“Rational habits permit of discarding nothing left over, and the use to which leftovers (and their economic allies, the wild things of nature) are put is often at the heart of a cooking's character.” – Richard Olney (1835-1917)
If you make slow cooker kalua pig, you are bound to have some leftovers, unless you are feeding a very large family or a small army. Mary, the author of the wonderful blog One Perfect Bite, recently wrote in a post about bread pudding, "I'm probably a member of the last generation raised in kitchens where nothing was wasted, including stale bread and leftover rice." Too often these days I think this is true. We are raising our children in a consumer society where they learn that if something breaks you throw it away and buy a new something. A society where our groceries are handed to us in plastic or paper bags that are then discarded after the items in them have been brought home and put away. And the same goes for food. The bones of a chicken are thrown out and slightly sad looking vegetables are discarded. I feel it my responsibility as a mother to try and combat this destructive mentality by teaching my kids that there is a different way to live.
One of the ways I do this is by preparing for the eventuality of leftovers. Making kalua pig is a perfect example of this. I know that there are going to be leftovers, so I've developed methods of using the leftovers up. Granted, we are all looking forward to having more kalua pig on the second day. But on the third day? Not so much. One of the things I do is freeze a large portion of the leftovers. That way I can pull them out whenever I have a craving for kalua pig. I've also brainstormed a variety of ways to use the pork in other dishes. For example, leftover kalua pig makes a great pork sandwich. Another use of leftover kalua pig is making kalua pig tacos. The best part about these tacos, is that there is hardly any work involved.

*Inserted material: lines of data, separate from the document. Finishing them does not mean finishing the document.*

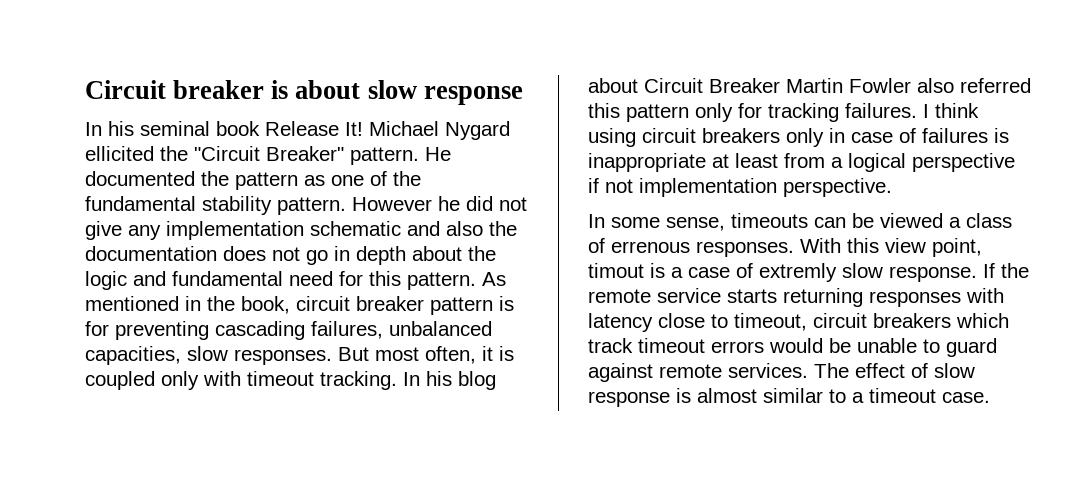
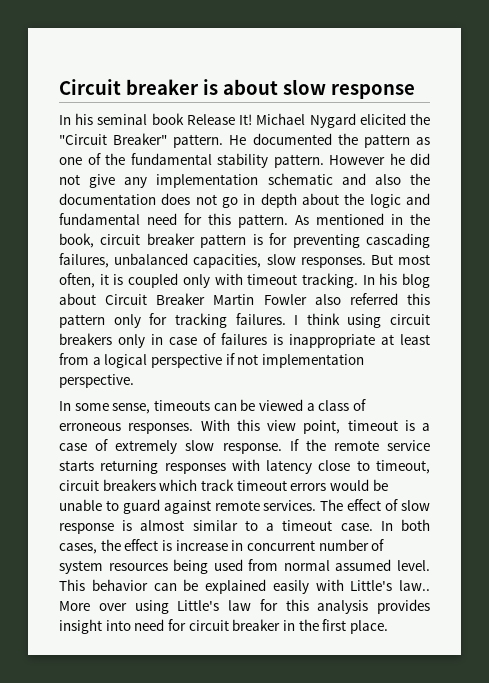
- Michael Nygard ellicited the "Circuit Breaker" pattern.
+ Michael Nygard elicited the "Circuit Breaker" pattern.
- In some sense, timeouts can be viewed a class of errenous responses.
+ In some sense, timeouts can be viewed a class of erroneous responses.
- With this view point, timout is a case of extremly slow response.
+ With this view point, timeout is a case of extremely slow response.
+ In both cases, the effect is increase in concurrent number of system resources being used from normal assumed level. This behavior can be explained easily with Little's law.. More over using Little's law for this analysis provides insight into need for circuit breaker in the first place.

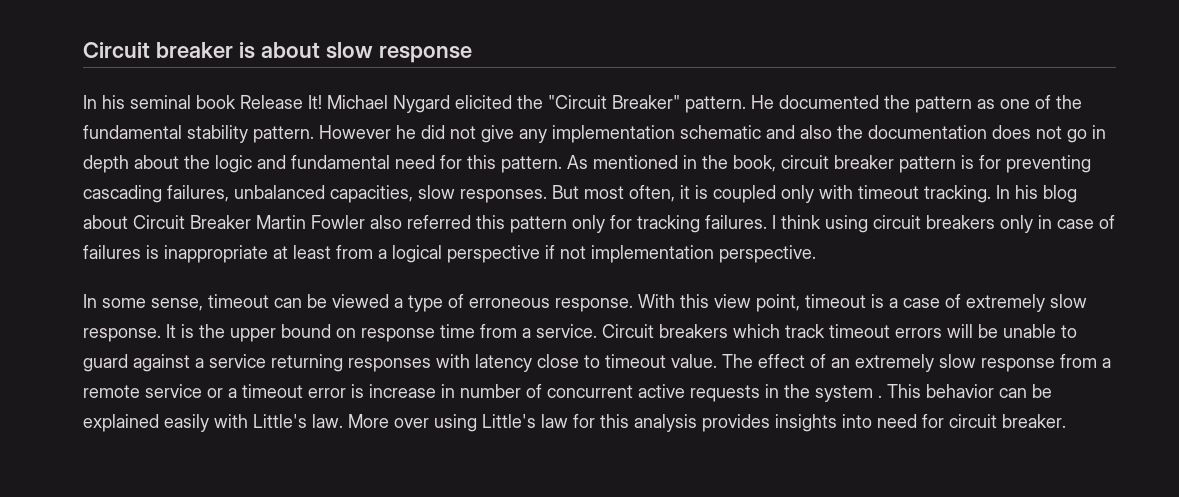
- In some sense, timeouts can be viewed a class of erroneous responses.
+ In some sense, timeout can be viewed a type of erroneous response.
- If the remote service starts returning responses with latency close to timeout, circuit breakers which track timeout errors would be unable to guard against remote services. The effect of slow response is almost similar to a timeout case. In both cases, the effect is increase in concurrent number of system resources being used from normal assumed level.
+ It is the upper bound on response time from a service. Circuit breakers which track timeout errors will be unable to guard against a service returning responses with latency close to timeout value. The effect of an extremely slow response from a remote service or a timeout error is increase in number of concurrent active requests in the system .
- This behavior can be explained easily with Little's law..
+ This behavior can be explained easily with Little's law.
- More over using Little's law for this analysis provides insight into need for circuit breaker in the first place.
+ More over using Little's law for this analysis provides insights into need for circuit breaker.

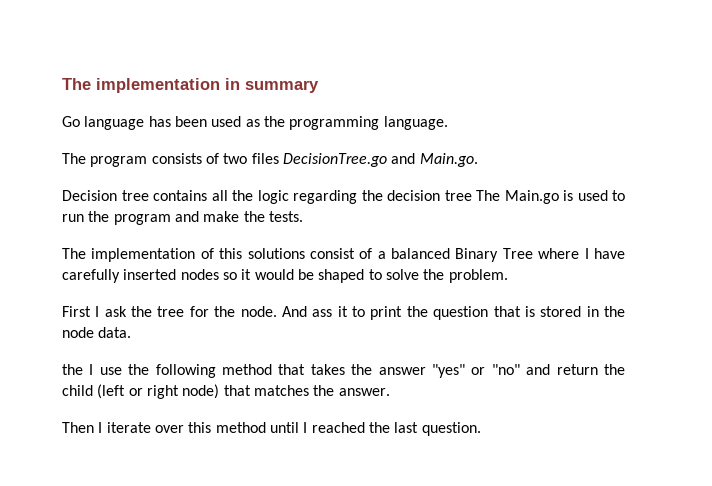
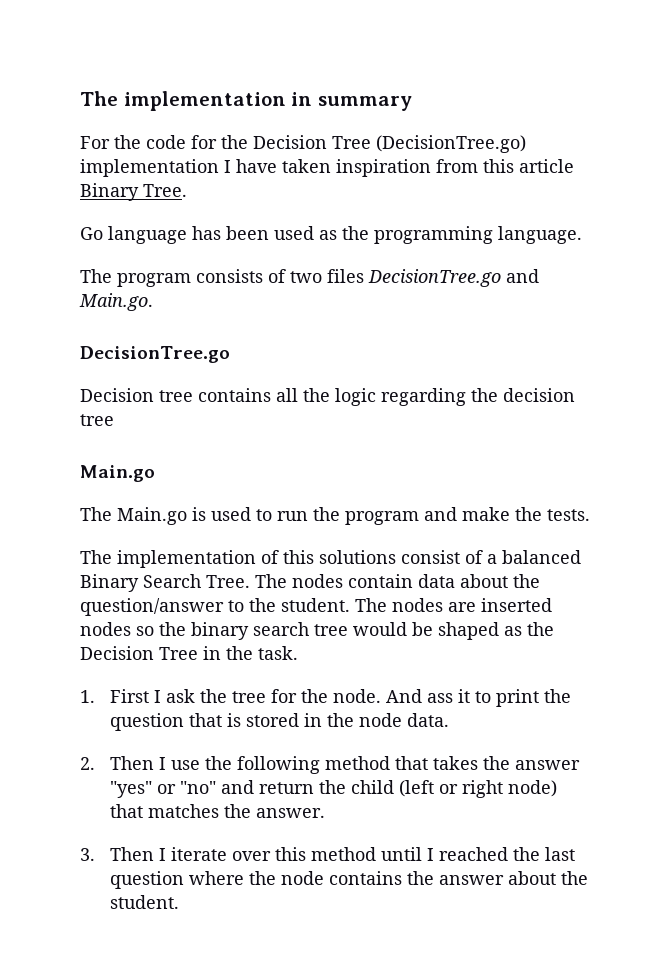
+ For the code for the Decision Tree (DecisionTree.go) implementation I have taken inspiration from this article Binary Tree.
  The program consists of two files DecisionTree.go and Main.go.
+ DecisionTree.go
- Decision tree contains all the logic regarding the decision tree The Main.go is used to run the program and make the tests.
+ Decision tree contains all the logic regarding the decision tree
+ Main.go
+ The Main.go is used to run the program and make the tests.
- The implementation of this solutions consist of a balanced Binary Tree where I have carefully inserted nodes so it would be shaped to solve the problem.
- First I ask the tree for the node.
+ The implementation of this solutions consist of a balanced Binary Search Tree. The nodes contain data about the question/answer to the student. The nodes are inserted nodes so the binary search tree would be shaped as the Decision Tree in the task.
+ 1. First I ask the tree for the node.
- the I use the following method that takes the answer "yes" or "no" and return the child (left or right node) that matches the answer.
+ 2. Then I use the following method that takes the answer "yes" or "no" and return the child (left or right node) that matches the answer.
- Then I iterate over this method until I reached the last question.
+ 3. Then I iterate over this method until I reached the last question where the node contains the answer about the student.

I love soft tacos, but you can use hard taco shells as well. I start out by shredding some cabbage, heating up the leftover kalua pig, and pulling out some peach mango salsa. Then I heat the soft taco shells in a skillet over medium heat. That's it for the prep. Now you just build your taco, roll it up, and eat! Of course, you can put whatever your heart desires on your tacos. This is just how I happened to make our most recent tacos. Not only are you making use of leftovers, but you've got wonderful juicy, flavorful, and easy tacos to eat. It's a win win situation!